The BP-ANN [22] has emerged as a research hotspot in the field of artificial intelligence in recent years. It abstracts the neural network of the human brain from the perspective of information processing, forms different networks according to different connection modes, and is composed of a large number of neurons connected with each other. Each node represents a specific transfer function. By establishing the connection between input data and output data, a prediction model can be established. The results were evaluated based on the coefficient of determination of cross-validation (Rc²), coefficient of determination of prediction (Rp²), root mean square error of cross-validation (RMSECV), and root mean square error of prediction (RMSEP). A higher R² and a lower RMSEP indicate better prediction performance. The equations used to calculate RMSEP and R² are provided.

The RMSEP was calculated as follows:

$$\mathrm{RMSEP}=\sqrt{\frac{{\displaystyle {\sum }_{i=1}^n{\left(y_i-y_i^{\prime }\right)}^2}}{n}}$$

(2)

where n is the number of samples in the prediction set, y_i is the true value of sample i and y_i′ is the predicted value of sample i in the prediction set.

The R² was calculated as follows:

$${\mathrm{R}}^2=1-\frac{{\displaystyle {\sum }_{i=1}^n{(y_i^{\prime }-y_i)}^2}}{{\displaystyle {\sum }_{i=1}^n{(y_i^i-\overline{y})}^2}}$$

(3)

where y_i and y_i′ are the true value and predicted value of sample i, respectively, and $\overline{y}$ is the average true value of all samples.

3. Results and Discussion

3.1. The Relationships between Quality Grade, Quality Index, and Purchase Price of Fresh Tea Samples

According to the formula for calculating the quality index (QI) (QI = (humidity content × total nitrogen content) ÷ crude fiber content) [23], the QI values of seven quality grades of fresh tea samples were obtained and a paired t-test was conducted.

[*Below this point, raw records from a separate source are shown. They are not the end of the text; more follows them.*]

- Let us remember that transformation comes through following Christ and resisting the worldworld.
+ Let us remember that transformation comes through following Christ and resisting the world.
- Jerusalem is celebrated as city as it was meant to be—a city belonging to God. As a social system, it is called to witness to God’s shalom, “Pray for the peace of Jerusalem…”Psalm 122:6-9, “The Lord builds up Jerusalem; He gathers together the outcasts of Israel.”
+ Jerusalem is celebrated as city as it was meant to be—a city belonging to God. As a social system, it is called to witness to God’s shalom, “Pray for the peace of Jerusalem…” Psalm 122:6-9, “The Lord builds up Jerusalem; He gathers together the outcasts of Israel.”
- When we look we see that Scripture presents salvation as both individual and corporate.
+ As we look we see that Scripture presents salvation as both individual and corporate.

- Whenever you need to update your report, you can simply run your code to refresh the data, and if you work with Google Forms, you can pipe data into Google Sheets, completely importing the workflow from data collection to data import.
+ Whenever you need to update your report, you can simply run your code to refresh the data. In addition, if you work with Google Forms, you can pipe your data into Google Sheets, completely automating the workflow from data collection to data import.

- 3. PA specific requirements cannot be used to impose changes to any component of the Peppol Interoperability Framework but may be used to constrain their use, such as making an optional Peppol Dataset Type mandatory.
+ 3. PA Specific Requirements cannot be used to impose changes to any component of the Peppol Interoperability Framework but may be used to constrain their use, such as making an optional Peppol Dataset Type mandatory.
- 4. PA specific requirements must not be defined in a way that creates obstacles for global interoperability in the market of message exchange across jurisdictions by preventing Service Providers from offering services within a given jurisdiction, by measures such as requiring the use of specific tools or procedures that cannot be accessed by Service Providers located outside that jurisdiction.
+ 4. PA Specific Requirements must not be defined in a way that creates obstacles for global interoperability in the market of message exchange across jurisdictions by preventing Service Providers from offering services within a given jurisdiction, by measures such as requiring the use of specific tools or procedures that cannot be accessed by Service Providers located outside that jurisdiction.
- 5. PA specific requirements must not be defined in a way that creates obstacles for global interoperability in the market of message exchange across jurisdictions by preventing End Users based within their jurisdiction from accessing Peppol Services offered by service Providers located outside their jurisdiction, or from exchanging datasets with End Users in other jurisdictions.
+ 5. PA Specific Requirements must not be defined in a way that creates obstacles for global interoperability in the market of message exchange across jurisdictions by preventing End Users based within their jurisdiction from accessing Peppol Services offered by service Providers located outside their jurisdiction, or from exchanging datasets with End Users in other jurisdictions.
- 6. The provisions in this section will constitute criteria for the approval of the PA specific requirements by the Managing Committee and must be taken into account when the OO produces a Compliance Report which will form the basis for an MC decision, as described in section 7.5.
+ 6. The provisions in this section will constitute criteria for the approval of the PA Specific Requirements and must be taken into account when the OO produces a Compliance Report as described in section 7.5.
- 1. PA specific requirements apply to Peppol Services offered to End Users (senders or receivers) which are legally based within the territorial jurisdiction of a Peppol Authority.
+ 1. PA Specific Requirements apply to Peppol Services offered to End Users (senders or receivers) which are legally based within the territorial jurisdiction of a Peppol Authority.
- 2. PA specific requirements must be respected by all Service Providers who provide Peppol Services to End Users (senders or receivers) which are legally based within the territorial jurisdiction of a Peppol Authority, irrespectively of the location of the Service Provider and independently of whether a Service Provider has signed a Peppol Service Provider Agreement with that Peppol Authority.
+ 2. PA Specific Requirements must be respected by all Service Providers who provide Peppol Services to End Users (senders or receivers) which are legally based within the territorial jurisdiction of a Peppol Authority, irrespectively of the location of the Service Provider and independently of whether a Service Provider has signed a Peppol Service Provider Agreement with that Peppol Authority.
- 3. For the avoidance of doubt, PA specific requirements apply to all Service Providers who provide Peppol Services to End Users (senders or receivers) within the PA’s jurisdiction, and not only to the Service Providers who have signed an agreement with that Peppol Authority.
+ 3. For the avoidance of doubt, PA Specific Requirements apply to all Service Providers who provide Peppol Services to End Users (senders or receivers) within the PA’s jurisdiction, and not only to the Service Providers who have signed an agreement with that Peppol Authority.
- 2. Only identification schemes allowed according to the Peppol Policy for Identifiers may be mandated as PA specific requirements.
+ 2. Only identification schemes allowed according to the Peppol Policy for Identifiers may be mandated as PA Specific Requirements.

The results are shown in

Table 2. The t values between QI of seven quality grades fresh tea samples.

Grades	1	2	3	4	5	6	7
1	-	3.25	4.23	6.33	9.12	9.31	11.76
2	3.25	-	3.98	5.85	8.82	8.87	11.65
3	4.23	3.98	-	5.20	8.16	8.05	10.63
4	6.33	5.85	5.20	-	7.52	7.48	9.35
5	9.12	8.82	8.16	7.52	-	6.68	8.26
6	9.31	8.87	8.05	7.48	6.68	-	5.21
7	11.76	11.65	10.63	9.35	8.26	5.21	-

Note: t_0.05(7) = 2.365; t_0.01(7) = 3.499 [24].

.

Table 2 shows that the value of t (1v2) was the smallest at 3.25, but it was still greater than the critical value of 2.365 (t_0.05 (7) = 2.365). Therefore, there was significant statistical significance (p < 0.05) between the first and second QG of fresh tea samples. The t-values among the other QG were all greater than the critical value of 3.499 (t_0.01 (7) = 3.499), so there was extremely significant statistical significance (p < 0.01) among the other QG of fresh tea samples. Therefore, Table 2 confirms the correctness of the classification of fresh tea samples, laying a foundation for the next research on the purchase prices of fresh tea samples of different quality grades.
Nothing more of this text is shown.